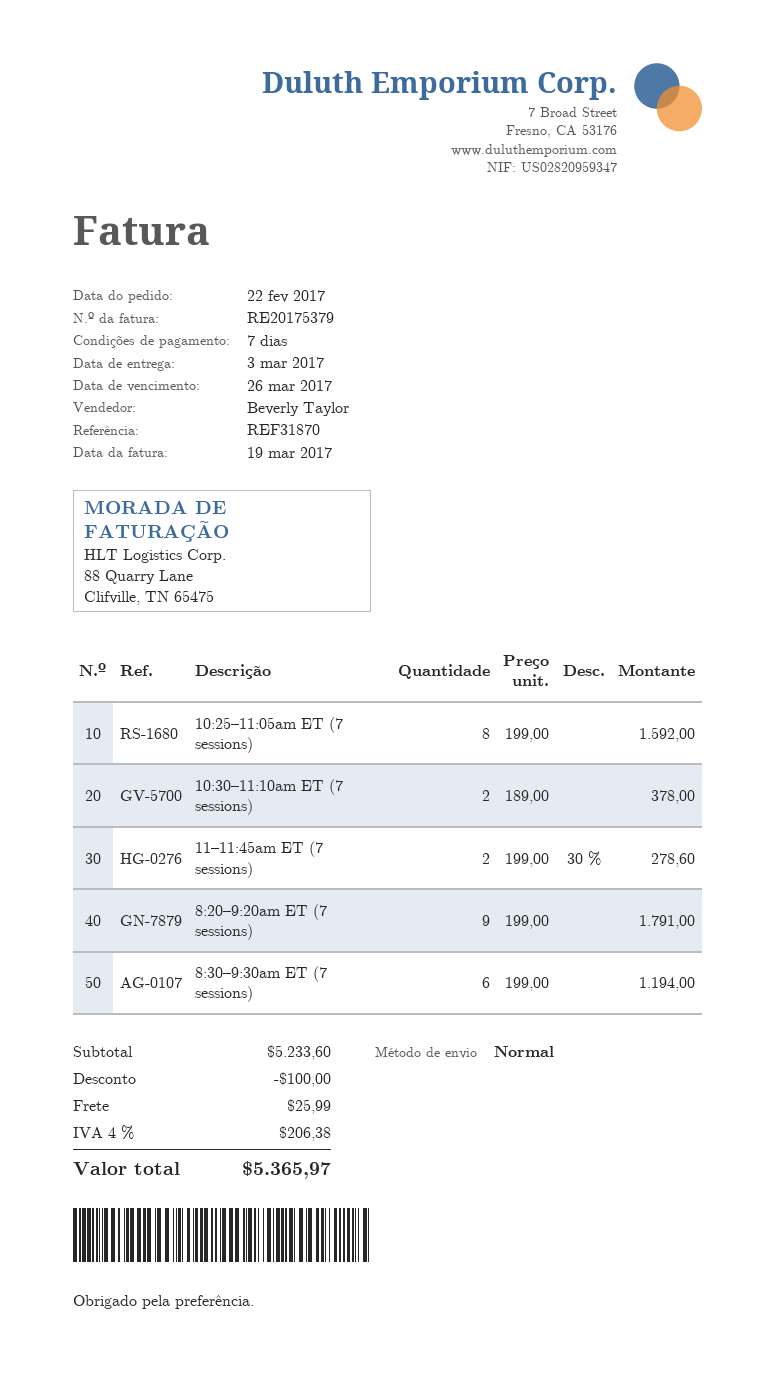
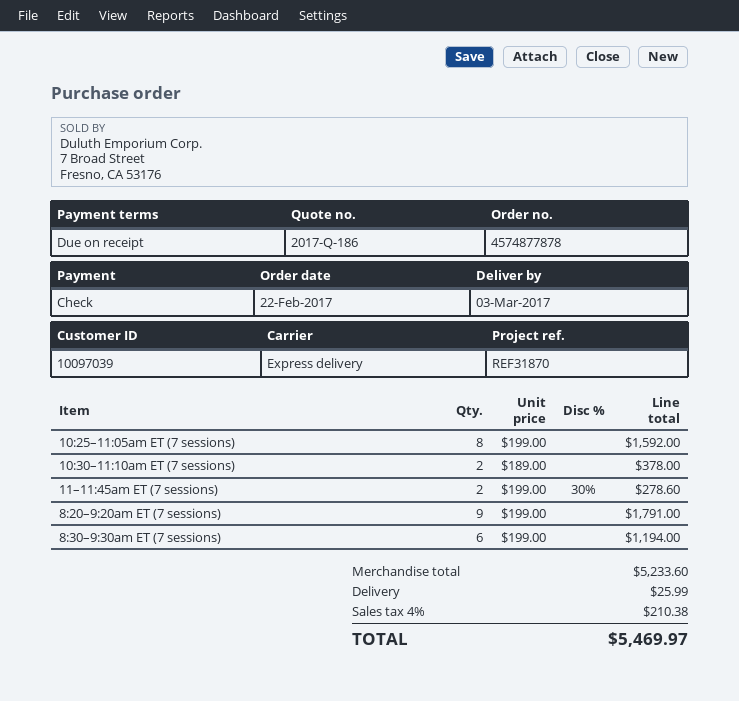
payment terms: 7 days -> on receipt
shipping method: standard -> express
discount: 100.00 -> none
tax: 4% = 206.38 -> 4% = 210.38
total: 5365.97 -> 5469.97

********************

_The problem_:
Print the material above word for word, and keep the pictures out of it.

_Written response_:
payment terms: 7 days -> on receipt
shipping method: standard -> express
discount: 100.00 -> none
tax: 4% = 206.38 -> 4% = 210.38
total: 5365.97 -> 5469.97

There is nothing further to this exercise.